Subversion/CVS experiment summary

Mon Feb 9 13:56:10 PST 2004

On Monday 09 February 2004 03:06 pm, Stijn Hoop wrote:
> Well, that explains a lot -- for some reason I tested using
> $LastChangedRevision: 7921 $. I'll try with an up-to-date one then.

I was looking through the change history for cvs2svn.py and it seems that the 
0.37 version is almost exactly the same as the 0.35 version.  For some reason 
it looks like they just re-tagged the old version rather than bring in the 
changes from HEAD...

> > One thing that may have made a difference is that so far I've been
> > importing things in chunks rather than trying to do the whole repo at
> > once.
>
> Yes, I was afraid though that commits might have spanned subtrees.

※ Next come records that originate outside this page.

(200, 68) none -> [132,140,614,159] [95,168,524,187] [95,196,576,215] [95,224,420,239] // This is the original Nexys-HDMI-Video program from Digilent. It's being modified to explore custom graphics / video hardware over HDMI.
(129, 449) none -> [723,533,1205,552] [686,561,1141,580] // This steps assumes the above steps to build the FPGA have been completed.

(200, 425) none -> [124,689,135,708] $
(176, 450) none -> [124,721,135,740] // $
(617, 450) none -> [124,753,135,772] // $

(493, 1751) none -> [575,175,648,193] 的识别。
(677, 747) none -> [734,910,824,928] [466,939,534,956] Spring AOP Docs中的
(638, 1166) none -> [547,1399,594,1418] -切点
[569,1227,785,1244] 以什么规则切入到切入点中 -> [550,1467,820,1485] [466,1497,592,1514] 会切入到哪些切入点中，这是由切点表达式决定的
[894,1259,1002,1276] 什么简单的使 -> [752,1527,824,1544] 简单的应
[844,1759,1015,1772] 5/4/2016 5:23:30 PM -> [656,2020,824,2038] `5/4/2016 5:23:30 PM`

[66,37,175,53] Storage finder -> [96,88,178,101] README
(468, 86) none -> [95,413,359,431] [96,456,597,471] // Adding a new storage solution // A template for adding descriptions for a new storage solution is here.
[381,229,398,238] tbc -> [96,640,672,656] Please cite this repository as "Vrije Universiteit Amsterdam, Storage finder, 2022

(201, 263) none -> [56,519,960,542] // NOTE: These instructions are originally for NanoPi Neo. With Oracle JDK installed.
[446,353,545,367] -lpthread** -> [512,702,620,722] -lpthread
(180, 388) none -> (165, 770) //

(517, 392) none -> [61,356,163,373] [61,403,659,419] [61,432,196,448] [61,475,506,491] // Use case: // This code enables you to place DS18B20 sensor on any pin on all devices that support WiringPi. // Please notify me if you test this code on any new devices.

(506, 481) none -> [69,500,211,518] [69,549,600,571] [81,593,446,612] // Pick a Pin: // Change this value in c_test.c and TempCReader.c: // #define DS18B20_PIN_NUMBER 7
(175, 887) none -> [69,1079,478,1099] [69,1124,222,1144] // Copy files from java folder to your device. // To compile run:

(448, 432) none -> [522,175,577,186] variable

But then
> again, even if they did they would just get committed as separate revisions
> to the tree, and I suppose one could live with that.

There probably are some commits that do.  Only reason I did it like that was 
to try to trap failure cases more quickly without having to wait for it to 
get through stage 1 on the whole repo.  My plan has always been to go back 
and try to convert the whole thing when I was sure it would import cleanly 
and had the resources to do it (the fastest CPU machine I have probably 
doesn't have enough disk space right now to handle it).

> > Does the Python version do the same thing?  I didn't think to look at
> > memory usage very closely while it was running :-/
>
> As far as I understood it builds a disk cache instead of using malloc().
> This might explain the slowness :)

Ok, that's consistent with what I saw here.  It looked like it created several 
large temporary bdb databases, but I don't remember any excessive swapping 
going on.

> Yes, that's the idea. You 'just' need a tool that can determine changesets
> from a CVS repository to automate this. See
>
> http://wiki.gnuarch.org/moin.cgi/Arch_20and_20CVS_20in_20the_20same_20tree
>
> but substitute Subversion for arch :)

Makes sense.  I believe you mentioned earlier that post-commit hooks could be 
used for this?  But that of course requires assistance from the repomaster.  
It might also be possible to rig up a script to monitor the cvs-all mailing 
list and get its changesets from there...

> It is, but it does work. Maybe I'll test and see if I can 'port' those
> scripts to Subversion :)

Yes, it does work as long as your users are relatively trusted and you keep 
good backups :).  Still, it would probably be the most painless transition 
path to use that over ssh.

In regards to the speed test: ARGH!  svn dump died on me with this message:
* Dumped revision 18576.
* Dumped revision 18577.
* Dumped revision 18578.
* Dumped revision 18579.
* Dumped revision 18580.
svn: Invalid change ordering: non-add change on deleted path

If it's really invalid I wonder how it ended up in the repo in the first 
place.  Not good.  I'll have to do some digging to find out what causes that.

Craig